Echo Says Monad eBTC Incident Hit $816K After Admin Key Compromise
Echo Protocol says an incident involving its eBTC deployment on Monad came from a compromised admin key, resulting in unauthorized minting and about $816,000 in impacted funds.
What happened
The team's public update said the activity was isolated to Monad, with no evidence of compromise on Aptos. Echo also said it regained control of the relevant admin keys and burned the remaining 955 eBTC that was still in the attacker's possession. The Monad network itself was not affected, according to Echo's current findings.
PeckShield's earlier alert described the on-chain path in more detail: the attacker minted 1,000 eBTC, deposited 45 eBTC into Curvance, borrowed about 11.29 WBTC, bridged the WBTC to Ethereum, swapped it for ETH, and sent 384 ETH to Tornado Cash. That makes the headline number easy to misread. The notional unauthorized mint was much larger, but Echo's stated affected amount is roughly $816,000.
Why it matters
The incident is another reminder that wrapped and synthetic assets can carry operational risk even when the underlying chain is working normally. In this case, the critical issue was not Monad consensus but control over a mintable asset used inside DeFi markets.
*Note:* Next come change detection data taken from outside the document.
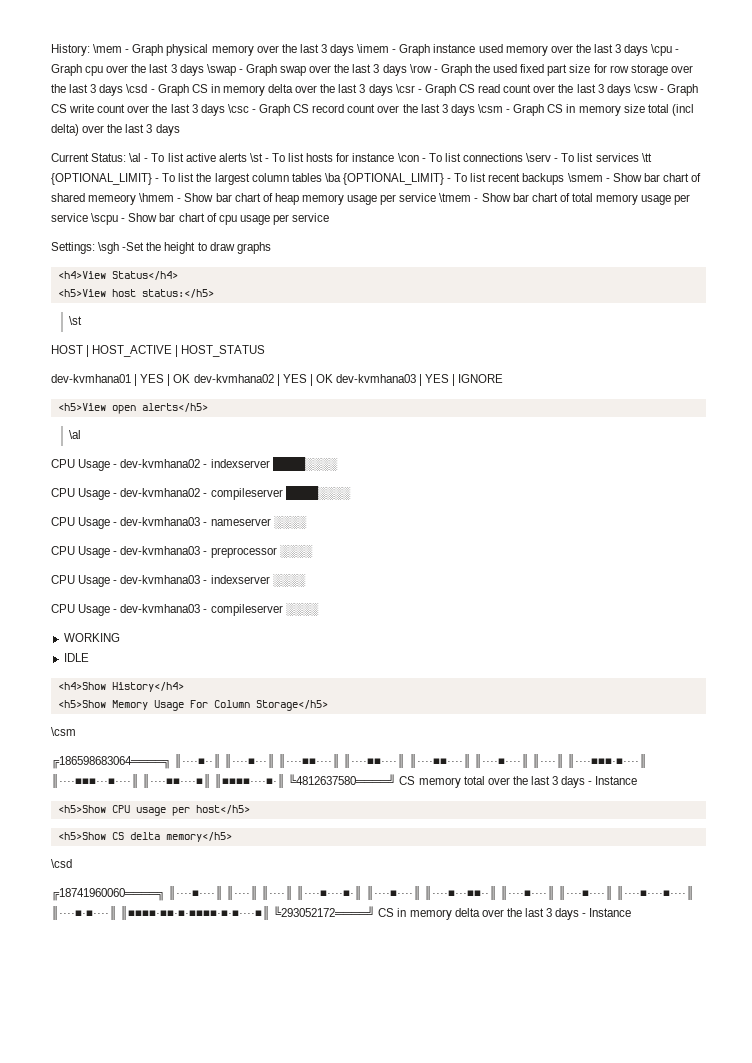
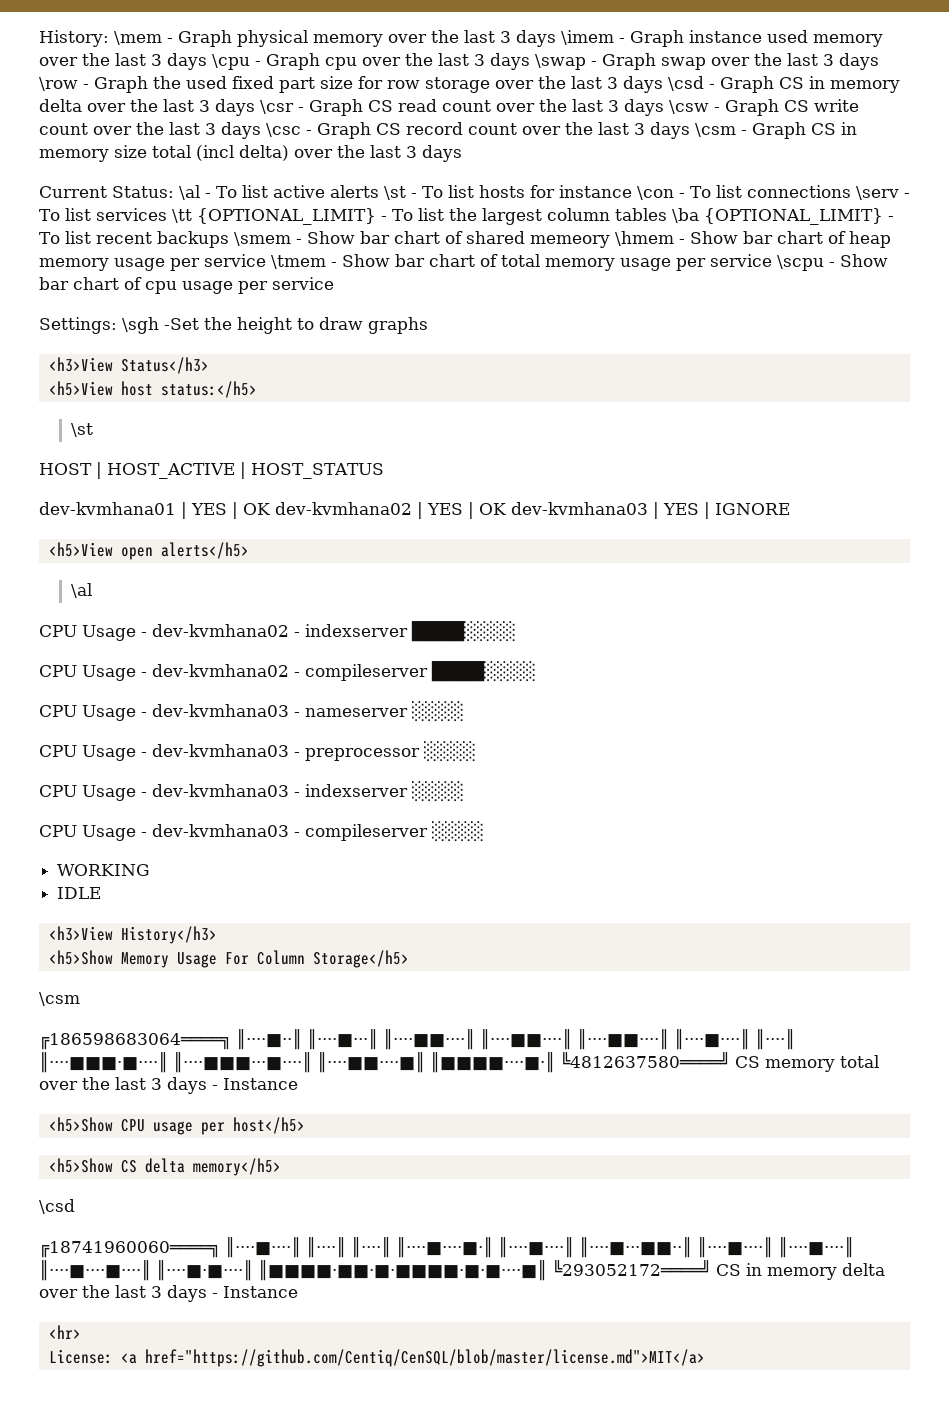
- <h4>View Status</h4>
+ <h3>View Status</h3>
- <h4>Show History</h4>
+ <h3>View History</h3>
+ <hr>
+ License: <a href="https://github.com/Centiq/CenSQL/blob/master/license.md">MIT</a>

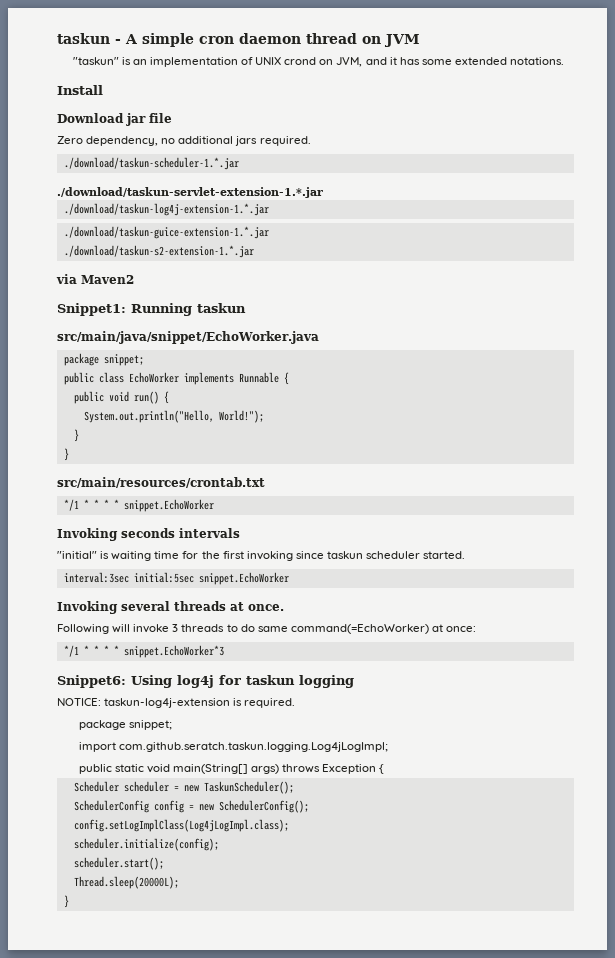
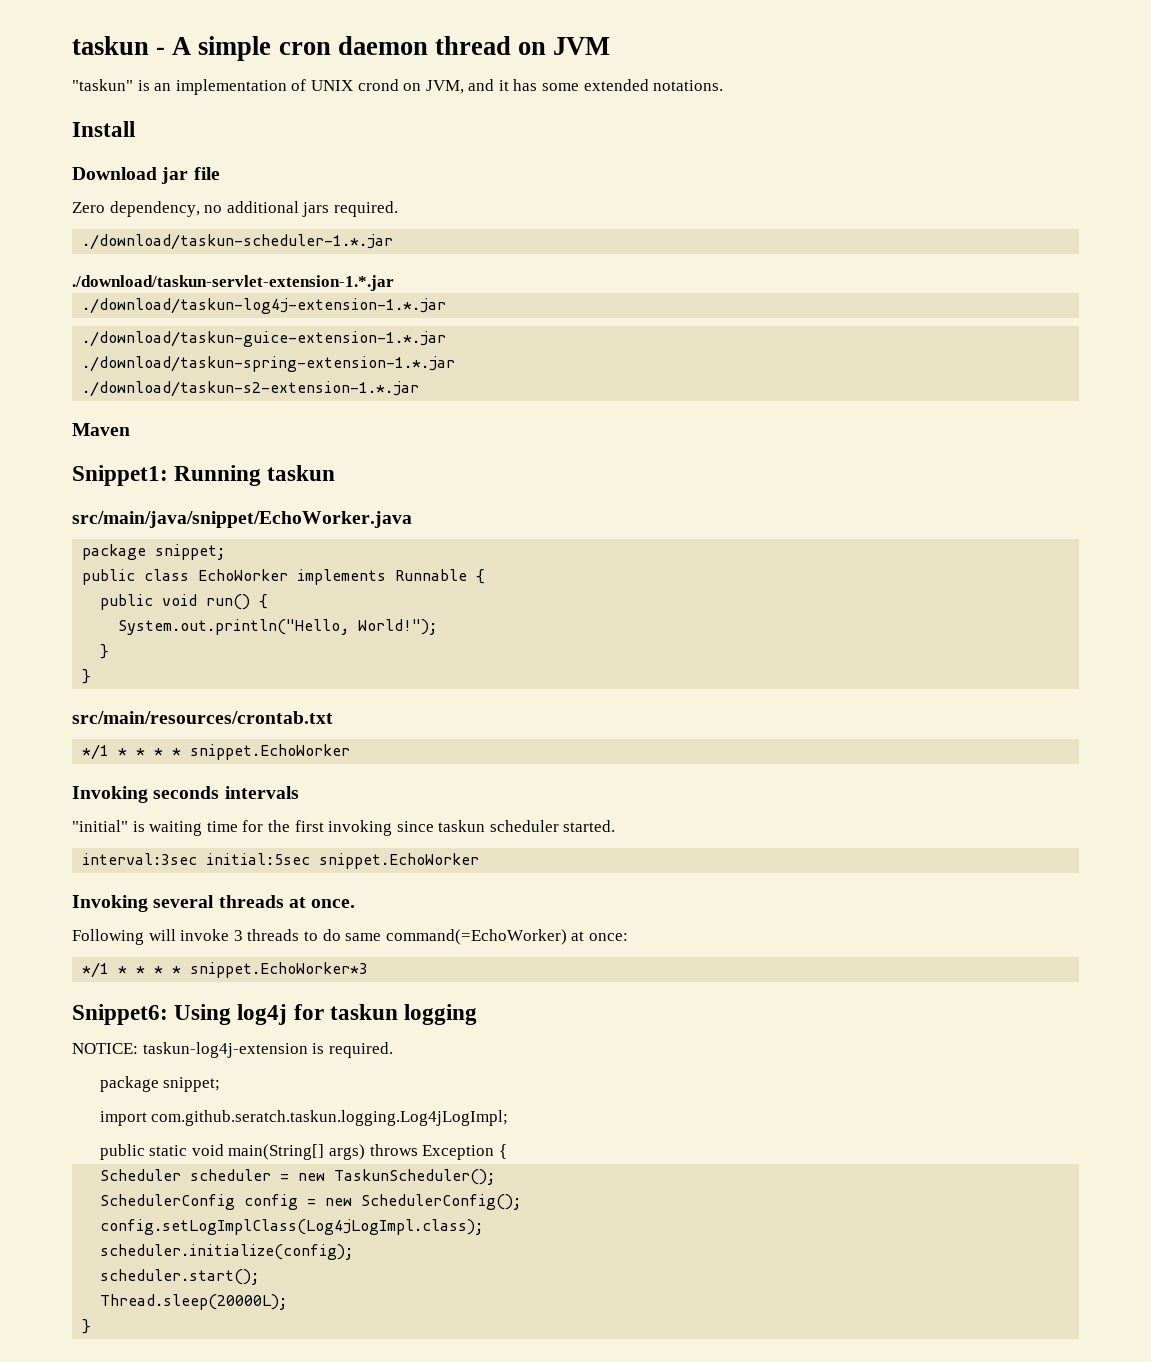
+ ./download/taskun-spring-extension-1.*.jar
- via Maven2
+ Maven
Curvance said it detected an anomaly in the Echo eBTC market and paused the affected isolated market while investigating, adding that it had no indication of a compromise in Curvance's own smart contracts. For lenders and builders, the practical lesson is narrow but important: newly deployed collateral needs supply, mint authority, and admin-key controls checked before it is treated like normal liquid collateral.